**Source data:**
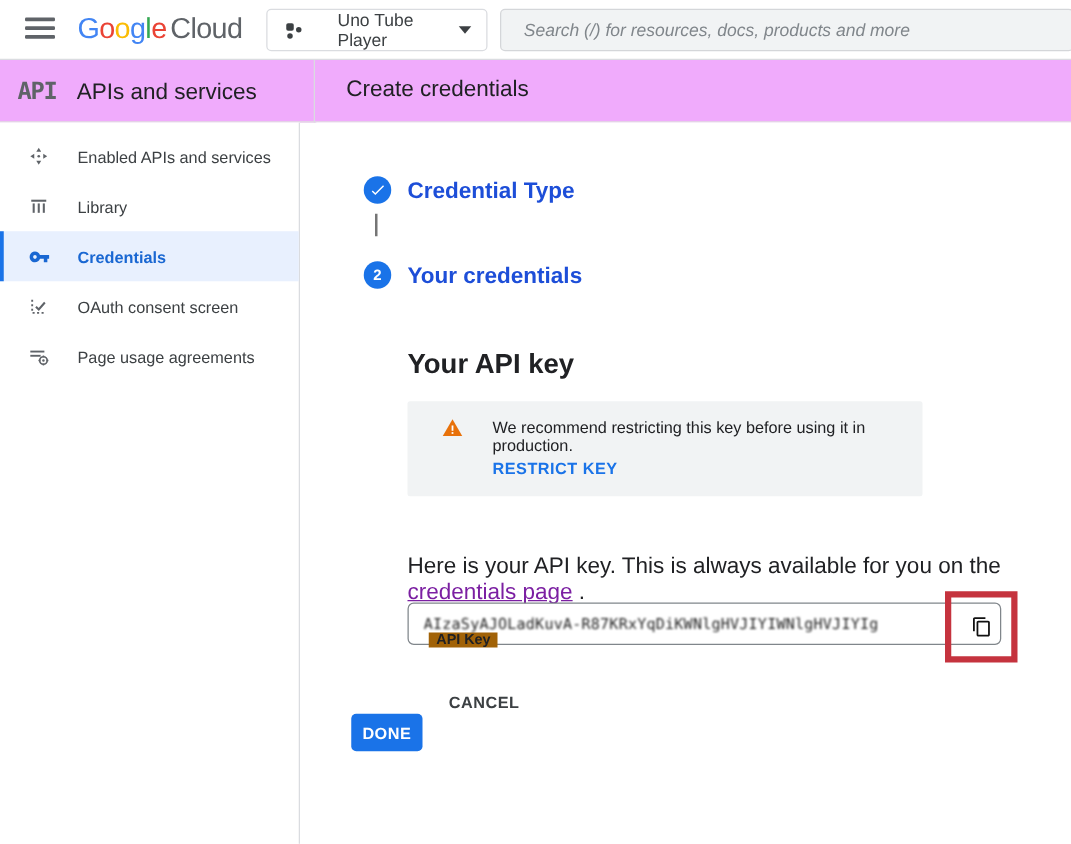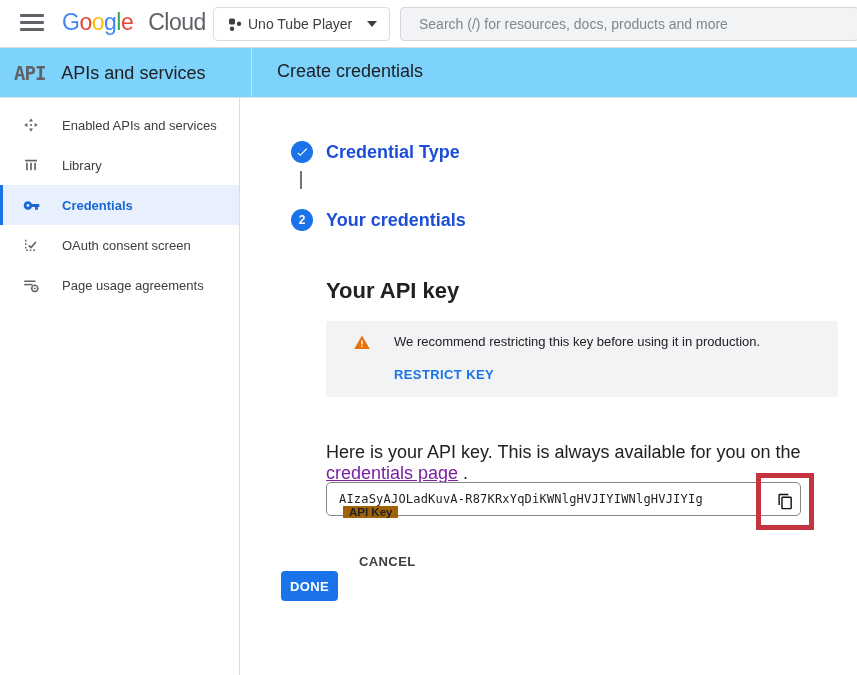"Cloud" .logo .cloud { margin-left: 15px -> 3px }
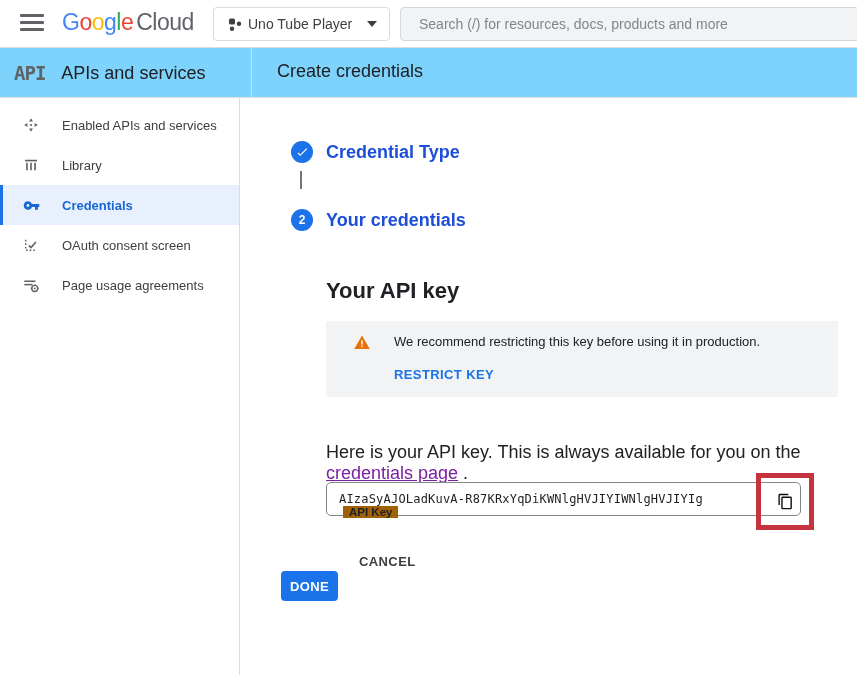"Uno Tube Player" .project-btn .label { margin: 0 10px 0 6px -> 0 10px 0 28px }
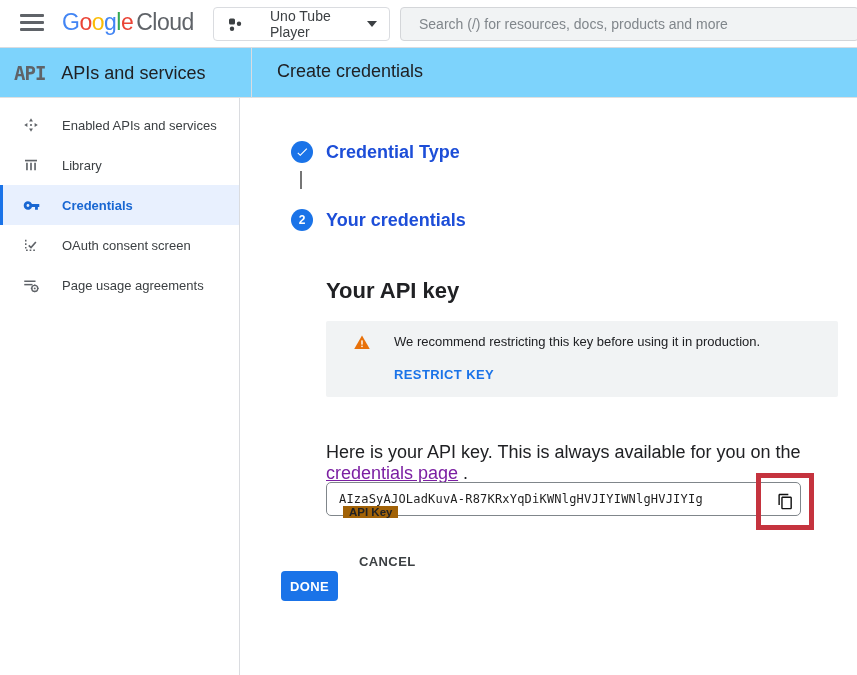"Search (/) for resources, docs," .searchbox input { font-style: none -> italic }
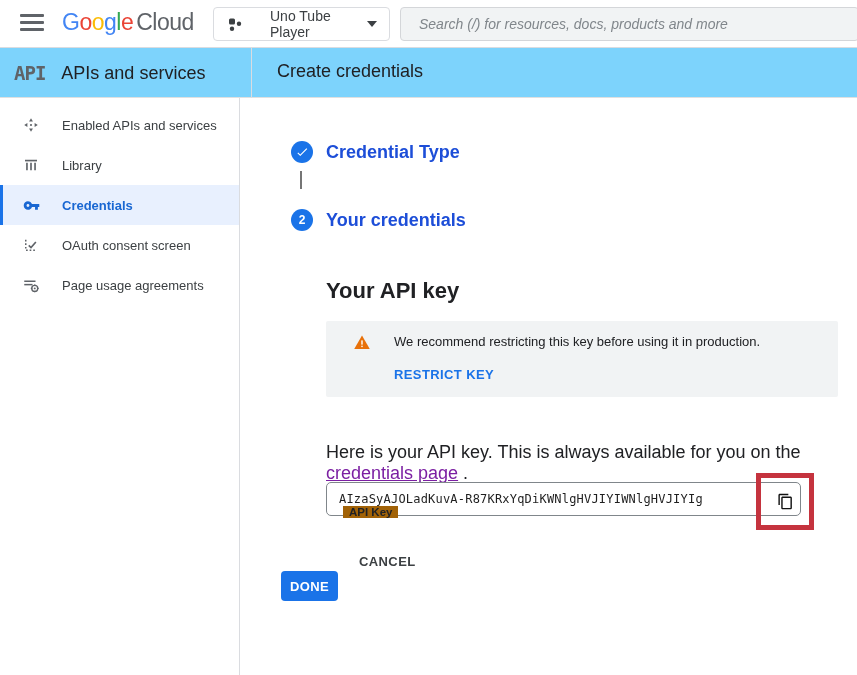"API" .header-row { background: #7dd3fc -> #f0abfc }
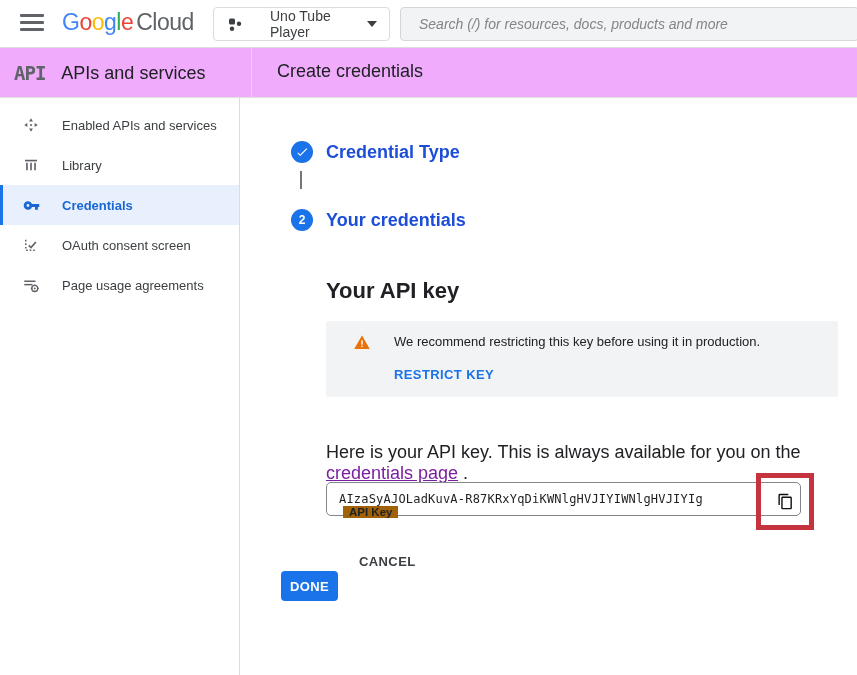"We recommend restricting this key" .warning-box { width: 512px -> 412px }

**Work to be completed:**
All of the data must be repeated exactly, except for the pictures.

**Answer:**
"Cloud" .logo .cloud { margin-left: 15px -> 3px }
"Uno Tube Player" .project-btn .label { margin: 0 10px 0 6px -> 0 10px 0 28px }
"Search (/) for resources, docs," .searchbox input { font-style: none -> italic }
"API" .header-row { background: #7dd3fc -> #f0abfc }
"We recommend restricting this key" .warning-box { width: 512px -> 412px }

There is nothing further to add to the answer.